Moving on, the initial CTE to generate the users and teams was a breeze. I was done in like 30minutes.
WITH
data AS (
SELECT "email", "seats", "backerkitId", "planType"
FROM jsonb_to_recordset('[{"backerkitId":"1","email":"konnor@fontawesome.com","seats":1,"planType":"pro"},{"backerkitId":"2","email":"konnor@webawesome.com","seats":5,"planType":"pro"}]'::jsonb) AS t (
"email" text,
"backerkitId" text,
"seats" int,
"planType" text
)
),
users AS (
INSERT INTO users ("email", "backerkitId")
SELECT "email", "backerkitId"
FROM data
RETURNING *
),
teams AS (
INSERT INTO teams ("seats", "hasActiveSubscription", "teamType", "planType")
SELECT "seats", TRUE, 'team', "planType"
FROM data
RETURNING *
)
Perfect! We have users, we have teams! We’re done now??
Nope. And we have a particularly thorny problem. We have no way to join teams
and users
to insert into our team_memberships
table, and the only common link between teams and users is their “insertion order”.
After a lot of searching and digging I came across row_number() OVER ()
which is basically just “the current index of the current row”
The ROW_NUMBER() function is a window function that assigns a sequential integer to each row in a result set.
https://neon.tech/postgresql/postgresql-window-function/postgresql-row_number
So with the ability to now have the insertion index, we dont need to modify any columns in our users or teams tables, instead, we can have an additional CTE for both users and teams to assign an "insertionId"
and then join on that "insertionId"
and create the team_memberships
with the appropriate foreign keys.
Here is what that looks like in code:
WITH
data AS (
SELECT "email", "seats", "backerkitId", "planType"
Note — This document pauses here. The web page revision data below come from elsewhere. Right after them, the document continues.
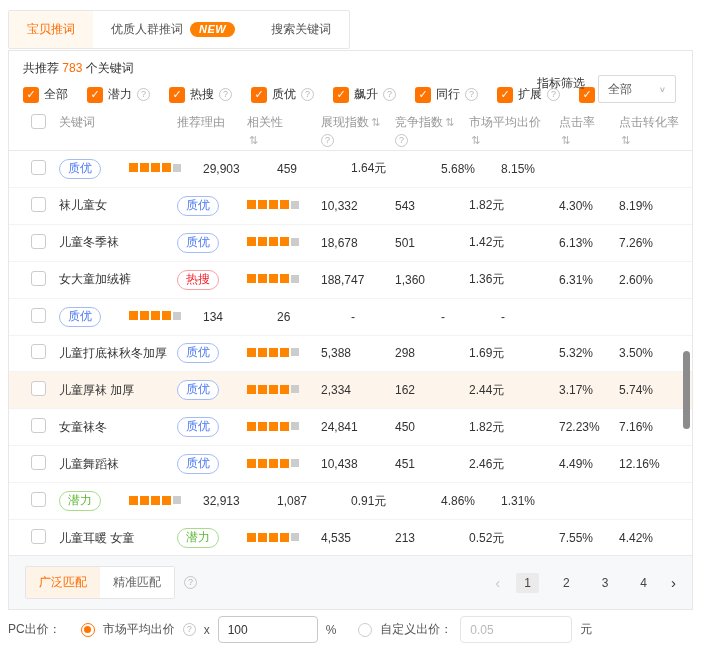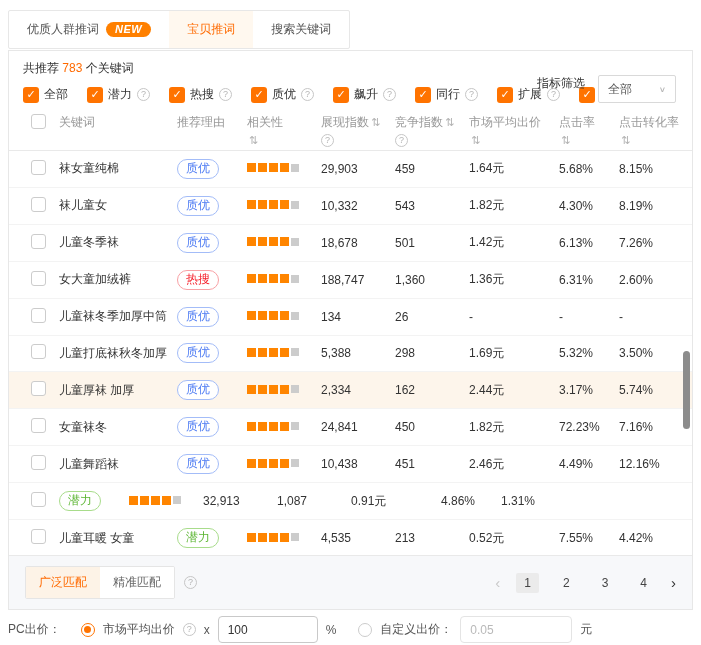--- a/index.html
+++ b/index.html
@@ -74,12 +74,12 @@
 <div class="page">
 
   <div class="tabs">
+    <div class="tab active">
+      <span>宝贝推词</span>
+    </div>
     <div class="tab">
       <span>优质人群推词</span>
       <span class="badge-new">NEW</span>
-    </div>
-    <div class="tab active">
-      <span>宝贝推词</span>
     </div>
     <div class="tab">
       <span>搜索关键词</span>

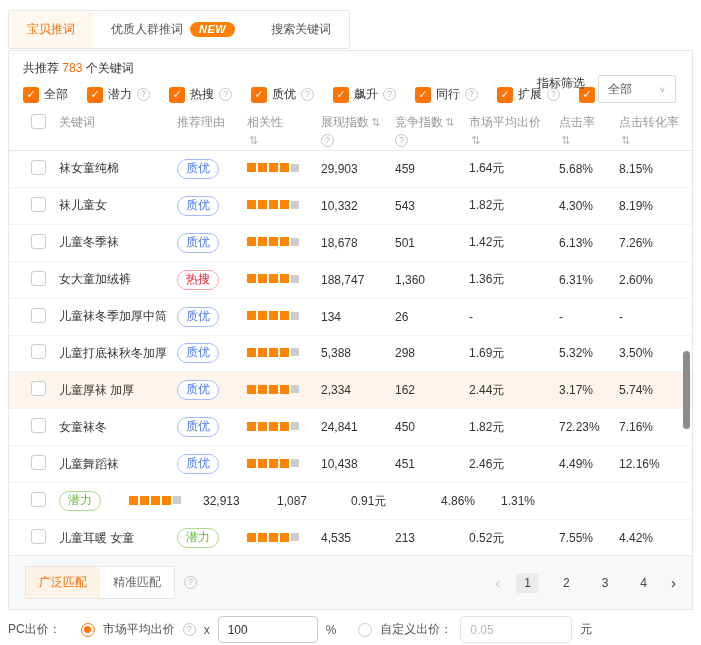--- a/index.html
+++ b/index.html
@@ -191,7 +191,6 @@
     <div class="tbody" id="tbody">
         <div class="tr">
           <div class="td col-check"><span class="cb-empty"></span></div>
-          <div class="td col-kw">袜女童纯棉</div>
           <div class="td col-reason"><span class="pill" style="color: rgb(77, 123, 243); border-color: rgb(163, 188, 248);">质优</span></div>
           <div class="td col-rel"><span class="rel-bar">
               <span class="rel-sq" style="background: rgb(255, 133, 0);"></span>

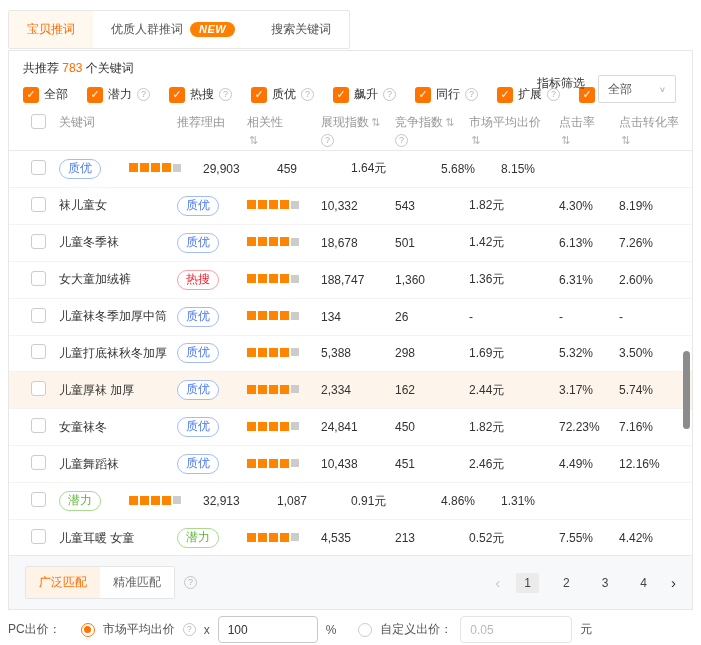--- a/index.html
+++ b/index.html
@@ -258,7 +258,6 @@
         </div>
         <div class="tr">
           <div class="td col-check"><span class="cb-empty"></span></div>
-          <div class="td col-kw">儿童袜冬季加厚中筒</div>
           <div class="td col-reason"><span class="pill" style="color: rgb(77, 123, 243); border-color: rgb(163, 188, 248);">质优</span></div>
           <div class="td col-rel"><span class="rel-bar">
               <span class="rel-sq" style="background: rgb(255, 133, 0);"></span>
FROM jsonb_to_recordset('[{"backerkitId":"1","email":"konnor@fast.com","seats":1,"planType":"pro"},{"backerkitId":"2","email":"konnor@fasst.com","seats":5,"planType":"pro"}]'::jsonb) AS t (
"email" text,
"backerkitId" text,
"seats" int,
"planType" text
)
),
users AS (
INSERT INTO users ("email", "backerkitId")
SELECT "email", "backerkitId"
FROM data
RETURNING *
),
users_with_insertion_ids AS (
SELECT *, row_number() OVER () AS "insertionId" FROM users
),
teams AS (
INSERT INTO teams ("seats", "hasActiveSubscription", "teamType", "planType")
SELECT "seats", TRUE, 'team', "planType"
FROM data
RETURNING *
),
teams_with_insertion_ids AS (
SELECT *, row_number() OVER () AS "insertionId" FROM teams
),
team_membership_foreign_keys AS (
SELECT u."id" as "userId", t."id" as "teamId"
FROM users_with_insertion_ids u
JOIN teams_with_insertion_ids t ON u."insertionId" = t."insertionId"
)
INSERT INTO team_memberships ("userId", "teamId", "role", "state")
SELECT "userId", "teamId", 'owner', 'accepted' from team_membership_foreign_keys
There’s a few tricks in the above like “table aliasing” to make table names more manageable, but the big thing is the 2nd query which maps over the users and teams queries respectively and adds an “insertionId” (we could call this anything, maybe insertionIndex makes more sense?).
Anyways, this problem was thornier than I originally thought, but I was glad I was able to solve it and come away with a few extra Postgres tricks and finally understand common table expressions.
Obviously some of the code above was altered from what is actually in the codebase, some comments added, etc. But this is the rough gist of what I did!
Thanks for reading, and hopefully you learned something new! Or refreshed existing knowledge!